Nabaztag as a Rhasspy satellite

This is my new project about Rhasspy.

I found a Nabaztag for a good price on Ebay and decided to make a top rhasspy satellite with it. The project is not completed and the satellite doesn’t work fine enough to be used every day. Need some fine tuning. But, let me share it with the community.

It is based on a RPi3A+, the Motor Driver HAT and a strip of 3 APA102 LEDs. I also use a cheap usb sound card (audio + mic) and a PAM8403 amplification board for the sound. The speaker and the mic come from the Nabaztag and if it can play radio pretty decently, music is not an option.

I have to improve many things but it is already alive as you can see in the following video.

Video

5 Likes

This is awesome! Can it wiggle its ears differently depending on the intent?

1 Like

Thanks for your feedback. I really appreciate it.

For now, it only moves the ears at the end of a TTS session. I have written a small python script that subscribes to a mqtt topic and trigger ears moves on messages received.
Curently it is triggered by the message “hermes/tts/sayFinished” and play predefined animation. Obviously, this part needs to be improved.

The ears are driven by simple DC motors and cannot be precisely oriented like with stepper motors. I only can move them forward or backward for a certain amount of time. However there is an encoder for each ear that can signal ear position. I don’t use them at the moment but this a good way to improve the precision of the movements.

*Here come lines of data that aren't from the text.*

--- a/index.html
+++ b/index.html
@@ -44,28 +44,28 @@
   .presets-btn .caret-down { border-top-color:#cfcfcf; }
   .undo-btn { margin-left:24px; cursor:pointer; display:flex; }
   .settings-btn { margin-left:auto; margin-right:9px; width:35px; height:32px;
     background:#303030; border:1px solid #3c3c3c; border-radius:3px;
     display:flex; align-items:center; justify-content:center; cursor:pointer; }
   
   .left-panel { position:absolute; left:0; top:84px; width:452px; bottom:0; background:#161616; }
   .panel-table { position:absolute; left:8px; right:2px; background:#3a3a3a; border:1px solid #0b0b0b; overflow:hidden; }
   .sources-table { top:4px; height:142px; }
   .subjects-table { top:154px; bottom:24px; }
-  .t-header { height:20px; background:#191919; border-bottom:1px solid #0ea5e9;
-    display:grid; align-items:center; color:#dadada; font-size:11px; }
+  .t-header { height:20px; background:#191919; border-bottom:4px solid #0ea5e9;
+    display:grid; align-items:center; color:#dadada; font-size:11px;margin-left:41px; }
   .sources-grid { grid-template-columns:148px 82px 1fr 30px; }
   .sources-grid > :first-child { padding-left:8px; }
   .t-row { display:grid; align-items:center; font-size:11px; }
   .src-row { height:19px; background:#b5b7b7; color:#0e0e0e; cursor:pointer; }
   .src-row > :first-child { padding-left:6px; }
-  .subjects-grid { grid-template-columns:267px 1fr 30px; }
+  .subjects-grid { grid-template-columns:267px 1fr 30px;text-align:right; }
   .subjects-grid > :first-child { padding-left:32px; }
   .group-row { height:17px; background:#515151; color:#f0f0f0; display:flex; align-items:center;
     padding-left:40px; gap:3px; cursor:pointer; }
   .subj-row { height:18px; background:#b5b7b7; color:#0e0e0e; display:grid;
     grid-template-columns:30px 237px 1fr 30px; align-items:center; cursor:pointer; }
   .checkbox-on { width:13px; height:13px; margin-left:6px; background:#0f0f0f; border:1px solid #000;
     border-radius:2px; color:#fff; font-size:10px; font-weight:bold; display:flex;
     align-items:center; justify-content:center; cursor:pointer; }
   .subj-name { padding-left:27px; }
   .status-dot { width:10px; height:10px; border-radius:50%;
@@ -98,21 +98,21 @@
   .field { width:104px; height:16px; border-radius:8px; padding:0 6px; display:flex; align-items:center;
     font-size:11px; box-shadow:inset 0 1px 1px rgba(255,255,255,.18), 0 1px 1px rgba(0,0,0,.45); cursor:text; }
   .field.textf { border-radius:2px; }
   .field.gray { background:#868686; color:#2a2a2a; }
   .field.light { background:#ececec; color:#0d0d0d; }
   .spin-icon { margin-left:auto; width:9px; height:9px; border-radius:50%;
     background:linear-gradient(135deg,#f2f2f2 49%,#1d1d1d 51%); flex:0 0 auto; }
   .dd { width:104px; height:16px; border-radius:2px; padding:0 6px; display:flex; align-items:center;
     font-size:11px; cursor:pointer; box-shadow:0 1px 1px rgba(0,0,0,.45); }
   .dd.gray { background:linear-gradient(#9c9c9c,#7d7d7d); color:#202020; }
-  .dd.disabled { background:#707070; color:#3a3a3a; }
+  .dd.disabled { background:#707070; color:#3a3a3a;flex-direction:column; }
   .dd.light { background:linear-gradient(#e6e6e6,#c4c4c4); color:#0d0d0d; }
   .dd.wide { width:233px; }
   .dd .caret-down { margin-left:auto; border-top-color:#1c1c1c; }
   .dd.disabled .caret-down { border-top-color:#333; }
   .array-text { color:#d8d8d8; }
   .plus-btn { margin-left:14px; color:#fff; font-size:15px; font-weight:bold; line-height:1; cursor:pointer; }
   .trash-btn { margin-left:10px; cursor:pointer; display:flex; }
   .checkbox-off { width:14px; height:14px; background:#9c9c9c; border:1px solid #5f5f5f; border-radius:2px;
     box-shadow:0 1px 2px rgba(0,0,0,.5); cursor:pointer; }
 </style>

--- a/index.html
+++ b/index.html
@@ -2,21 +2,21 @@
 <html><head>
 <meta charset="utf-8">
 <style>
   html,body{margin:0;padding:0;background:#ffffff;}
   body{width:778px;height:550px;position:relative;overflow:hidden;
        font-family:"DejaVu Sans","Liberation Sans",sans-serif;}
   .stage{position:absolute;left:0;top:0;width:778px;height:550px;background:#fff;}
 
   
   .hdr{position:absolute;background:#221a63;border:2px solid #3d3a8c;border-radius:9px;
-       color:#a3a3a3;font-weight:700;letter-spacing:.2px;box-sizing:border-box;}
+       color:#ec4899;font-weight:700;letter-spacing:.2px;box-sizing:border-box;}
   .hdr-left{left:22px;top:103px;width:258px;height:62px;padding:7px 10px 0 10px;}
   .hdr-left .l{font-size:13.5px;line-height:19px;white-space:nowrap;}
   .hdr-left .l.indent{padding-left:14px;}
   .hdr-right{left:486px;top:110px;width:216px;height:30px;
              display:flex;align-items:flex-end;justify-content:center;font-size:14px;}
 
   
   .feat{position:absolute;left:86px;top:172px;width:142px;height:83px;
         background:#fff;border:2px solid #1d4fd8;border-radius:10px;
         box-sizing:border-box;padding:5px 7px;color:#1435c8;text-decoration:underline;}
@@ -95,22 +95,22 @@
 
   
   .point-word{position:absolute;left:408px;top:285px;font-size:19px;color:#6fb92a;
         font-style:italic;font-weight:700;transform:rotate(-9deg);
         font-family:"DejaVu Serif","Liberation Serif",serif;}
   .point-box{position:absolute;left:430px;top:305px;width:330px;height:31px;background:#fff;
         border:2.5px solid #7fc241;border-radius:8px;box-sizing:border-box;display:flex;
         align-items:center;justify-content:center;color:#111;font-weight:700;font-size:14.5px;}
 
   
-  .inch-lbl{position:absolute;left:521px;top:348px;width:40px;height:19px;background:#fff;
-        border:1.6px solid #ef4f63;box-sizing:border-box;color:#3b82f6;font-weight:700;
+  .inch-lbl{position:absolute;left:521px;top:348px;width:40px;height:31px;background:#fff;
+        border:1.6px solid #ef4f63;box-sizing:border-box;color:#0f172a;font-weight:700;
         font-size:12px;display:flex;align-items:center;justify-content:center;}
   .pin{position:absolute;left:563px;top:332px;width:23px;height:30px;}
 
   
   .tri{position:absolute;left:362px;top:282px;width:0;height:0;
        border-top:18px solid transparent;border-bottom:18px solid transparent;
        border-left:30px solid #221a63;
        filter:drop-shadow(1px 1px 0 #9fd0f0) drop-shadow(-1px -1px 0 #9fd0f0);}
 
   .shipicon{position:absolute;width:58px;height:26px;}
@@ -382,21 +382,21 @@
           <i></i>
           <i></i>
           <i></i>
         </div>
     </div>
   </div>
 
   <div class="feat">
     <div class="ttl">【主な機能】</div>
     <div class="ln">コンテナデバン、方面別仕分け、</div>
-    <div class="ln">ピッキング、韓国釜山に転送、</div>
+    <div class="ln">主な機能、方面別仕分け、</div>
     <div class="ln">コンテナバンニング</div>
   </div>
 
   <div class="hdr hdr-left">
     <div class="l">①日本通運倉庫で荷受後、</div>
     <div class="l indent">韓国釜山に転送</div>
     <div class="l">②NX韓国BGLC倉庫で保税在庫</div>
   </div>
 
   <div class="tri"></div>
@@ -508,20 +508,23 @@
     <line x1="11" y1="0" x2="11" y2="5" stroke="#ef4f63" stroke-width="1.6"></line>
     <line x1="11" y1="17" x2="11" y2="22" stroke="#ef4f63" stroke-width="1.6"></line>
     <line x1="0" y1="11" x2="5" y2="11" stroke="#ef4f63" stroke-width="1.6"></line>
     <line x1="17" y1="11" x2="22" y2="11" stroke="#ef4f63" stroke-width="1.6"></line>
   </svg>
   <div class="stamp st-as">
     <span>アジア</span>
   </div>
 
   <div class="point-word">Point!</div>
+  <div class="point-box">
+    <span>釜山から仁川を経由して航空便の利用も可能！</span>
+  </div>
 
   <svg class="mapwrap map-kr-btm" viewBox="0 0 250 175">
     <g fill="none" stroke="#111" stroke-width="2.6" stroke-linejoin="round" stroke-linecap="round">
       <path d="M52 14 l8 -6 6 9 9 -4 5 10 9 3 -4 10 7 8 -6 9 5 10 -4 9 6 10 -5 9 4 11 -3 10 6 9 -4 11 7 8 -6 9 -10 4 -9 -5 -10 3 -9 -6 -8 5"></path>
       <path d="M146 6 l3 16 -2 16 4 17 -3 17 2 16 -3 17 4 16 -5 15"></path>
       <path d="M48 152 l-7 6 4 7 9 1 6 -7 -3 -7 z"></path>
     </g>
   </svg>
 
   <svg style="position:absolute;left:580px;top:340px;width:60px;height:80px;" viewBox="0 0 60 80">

As I said this is not a finished project and I have a lot to do with this guy !

4 Likes

:+1:
Keep on going ! I dream I could wake my 2 nabaztag in near future.

1 Like

Presume the current mic is what looks like an electret central near the base.

If you jump to electret microphone in the above usually you just wire as in the ‘simple schematic’ as the soundcard has the bias resistor and decoupling onboard.
If that doesn’t work or is very noisy do as said and add a capacitor and 2.2k resistor as shown.

Not sure of the Nabaztag wiring but at a guess it will just be a standard lone electret and the resistor and cap are now not included as where onboard some simple board as the decoupling cap usually is placed as close to the input of the preamp circuit.

If the electret isn’t marked the negative will be connected to the metal body of the electret.

1 Like

The el cheapo usb sound card is with a lsusb
Bus 001 Device 005: ID 1b3f:2008 Generalplus Technology Inc.

SpeexDsp is the wrong version on raspi so its missing from alsa-plugins.
Follow Asound.conf AGC & Denoise
Usual errors in there where forgot to tell you to CD to correct dir on some steps and also if 64bit its.
./configure --libdir=/usr/lib/aarch64-linux-gnu/

But just shout if any probs.

This is just a electret directional like one you posted no hardware agc set to 100% in alsamixer.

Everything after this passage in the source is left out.